A consumer recently sent a copy of an SMS that offered the consumer a chance to make money from filling in forms and directed them to a website. The email reads:
“Earn Extra income. Get paid up to N$3 750 per form. No computer needed. Very profitable. Visit www.mynamcash.com to get started.” The short message was sent from the short service number 5001.
Once a consumer uses the website link, (which sounded Namibian) they were redirected to a website in South Africa. In addition, the page created a pop-up window which offered a free computer programme download. This is a typical example of spam being used to get more of your personal details which the website owners can sell to other spammers and they use your network of contacts to further spread their message.
Unfortunately there is no easy way to make money. These types of messages are mobile phone messaging spam that is aimed at getting you interested in something for nothing before making your money disappear.
What is SPAM?SPAM stands for Salted Pork and Meat (or as we know it in Namibia – bully beef), and is now commonly used to refer to uninvited messages or advertising sent out in bulk. While the most widely recognised form of spam is e-mail spam, the term is applied to similar abuses in other media: instant messaging spam, Web search engine spam, spam in blogs, wiki spam, online classified ads spam, mobile phone messaging spam, Internet forum spam, junk fax transmissions, social networking spam, social spam, television advertising and file sharing network spam.
The aim of the SPAM is to get you — the consumer — to react to the information message and then be drawn into making a purchase, giving your personal information or even becoming involved in an attempt to defraud you of your money.
How do I stop SMS spam?The cellular providers in Namibia do not have a regulatory body as yet.
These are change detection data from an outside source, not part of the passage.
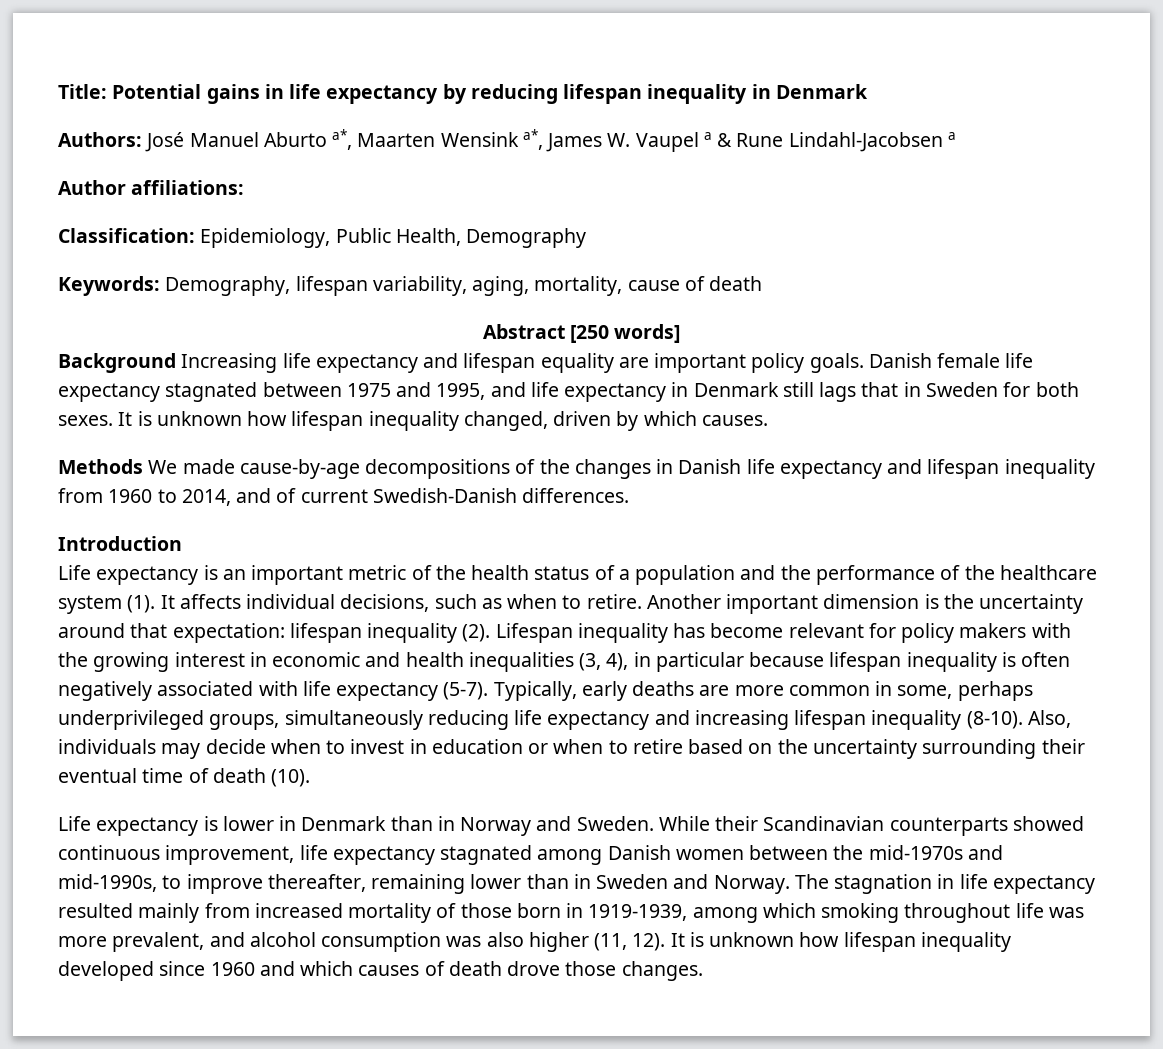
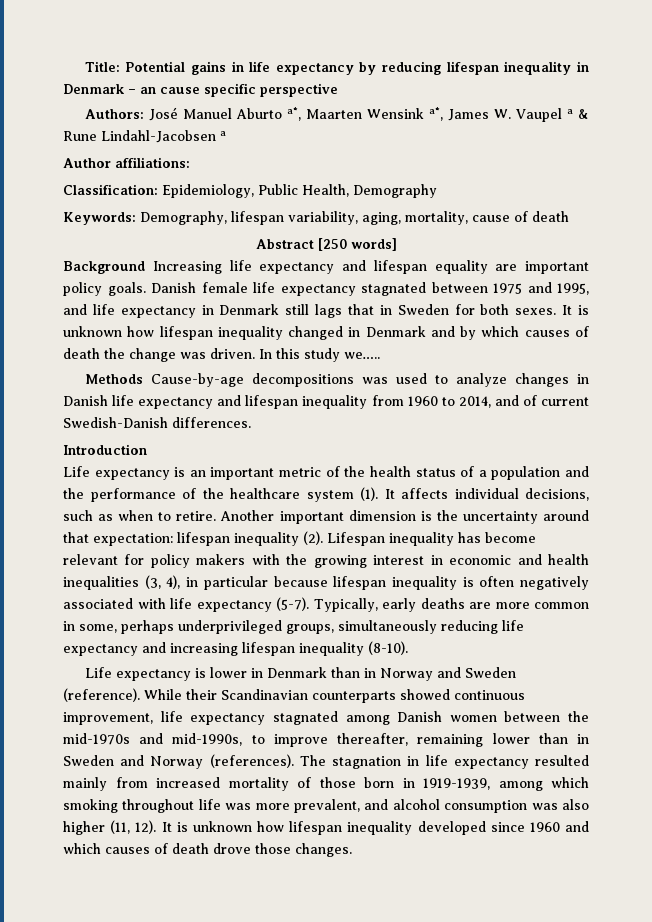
- Title: Potential gains in life expectancy by reducing lifespan inequality in Denmark
+ Title: Potential gains in life expectancy by reducing lifespan inequality in Denmark – an cause specific perspective
- It is unknown how lifespan inequality changed, driven by which causes.
- Methods We made cause-by-age decompositions of the changes in Danish life expectancy and lifespan inequality from 1960 to 2014, and of current Swedish-Danish differences.
+ It is unknown how lifespan inequality changed in Denmark and by which causes of death the change was driven. In this study we…..
+ Methods Cause-by-age decompositions was used to analyze changes in Danish life expectancy and lifespan inequality from 1960 to 2014, and of current Swedish-Danish differences.
- Also, individuals may decide when to invest in education or when to retire based on the uncertainty surrounding their eventual time of death (10).
- Life expectancy is lower in Denmark than in Norway and Sweden.
+ Life expectancy is lower in Denmark than in Norway and Sweden (reference).
- While their Scandinavian counterparts showed continuous improvement, life expectancy stagnated among Danish women between the mid-1970s and mid-1990s, to improve thereafter, remaining lower than in Sweden and Norway.
+ While their Scandinavian counterparts showed continuous improvement, life expectancy stagnated among Danish women between the mid-1970s and mid-1990s, to improve thereafter, remaining lower than in Sweden and Norway (references).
In South Africa commercial SMS messaging is regulated by the industry organisation WASPA (Wireless Application Service Providers’ Association). Membership of WASPA was made mandatory in 2005 by the mobile operators and TV stations for any company doing value added services in South Africa. They also provide a list of approved SMS providers and allow consumers to complain via their website or telephonically.
The Namibian cellphone companies allow businesses to send SMS messages to users using the short service number (for example 727 or 5001). Businesses using this service can determine how much they wish to charge if a consumer uses this number to send in a reply. The cellphone companies charge the costs of a normal SMS, and a further 50 percent of the costs being charged to the consumer. When a company wishes to rent a short service number they are informed that they should get permission from the consumer to send to their number, but no official procedure seems to be in place to manage consumer complaints.
As a consumer it is your responsibility to protect your cell phone number by being careful who gets your number. One of the biggest sources of SMS spam is number gathering carried out by Internet sites offering “free” ring tone downloads. In order to simplify the download, users must provide their phones’ numbers. This information is then used to send frequent advertising messages to the phone.
It must be noted that companies can collect your number to send you messages you might want to receive, for example your account payment reminders or promotional offers. You should check whether they keep your information private and do not share it with other businesses.